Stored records
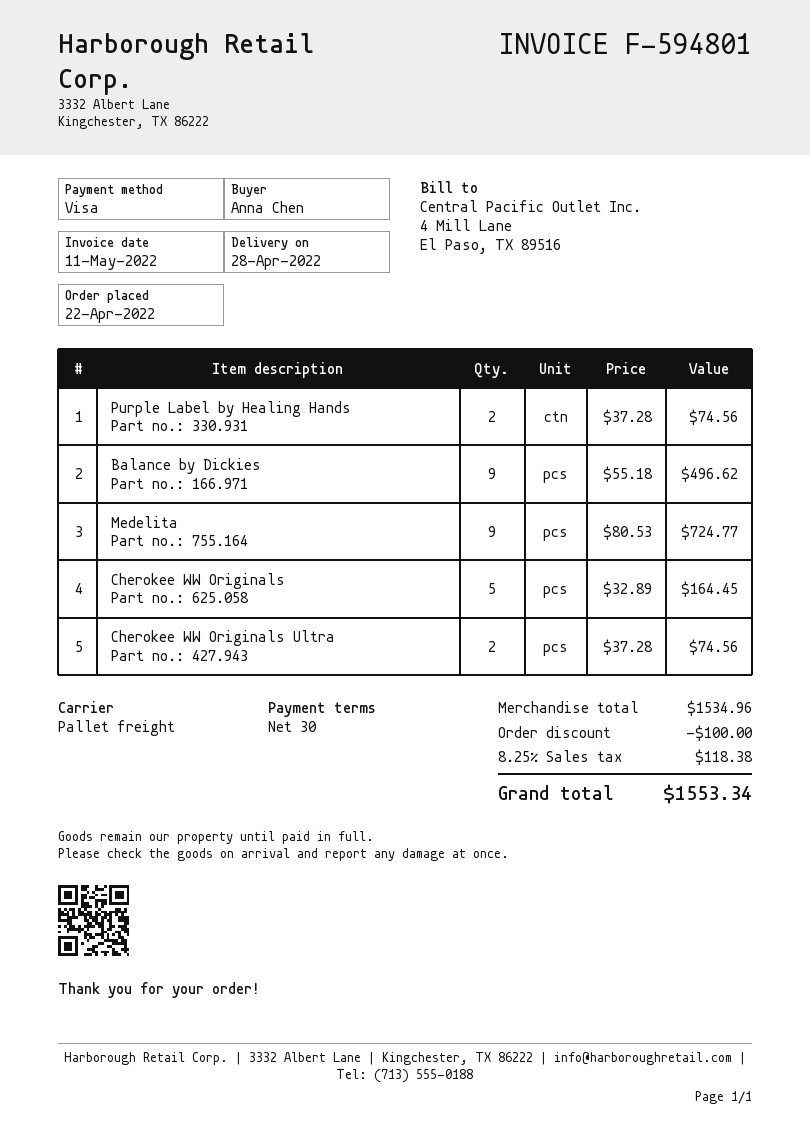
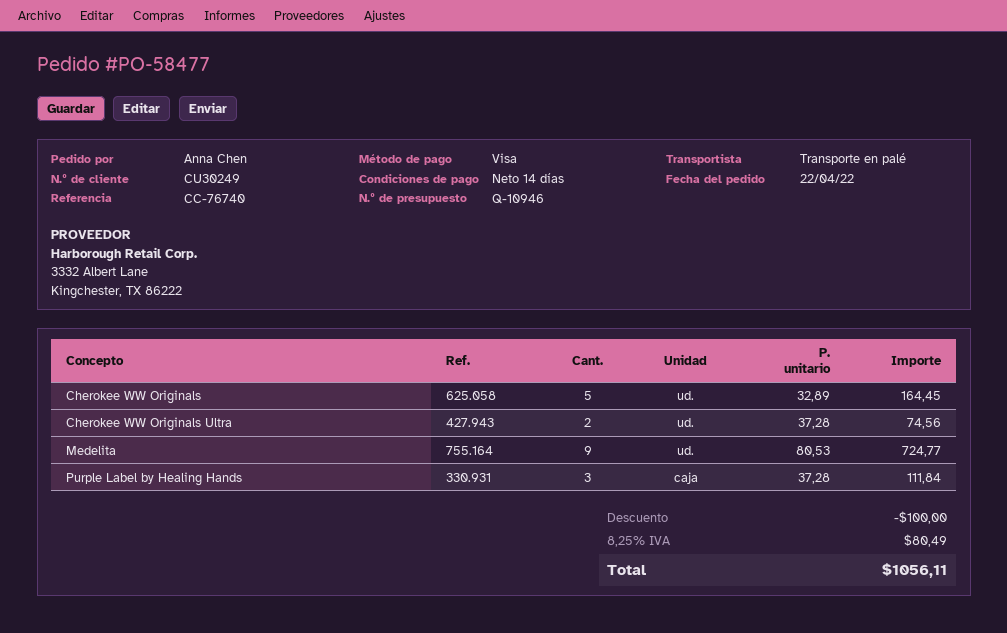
payment terms: 30 days -> 14 days
Purple Label by Healing Hands: 2 x 37.28 = 74.56 -> 3 x 37.28 = 111.84
Balance by Dickies: 9 x 55.18 = 496.62 -> none
tax: 8.25% = 118.38 -> 8.25% = 80.49
total: 1553.34 -> 1056.11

> **AIM OF THE TASK**:
Your copy should match the records above exactly, apart from the pictures, which stay out.

> **YOUR RESPONSE**:
payment terms: 30 days -> 14 days
Purple Label by Healing Hands: 2 x 37.28 = 74.56 -> 3 x 37.28 = 111.84
Balance by Dickies: 9 x 55.18 = 496.62 -> none
tax: 8.25% = 118.38 -> 8.25% = 80.49
total: 1553.34 -> 1056.11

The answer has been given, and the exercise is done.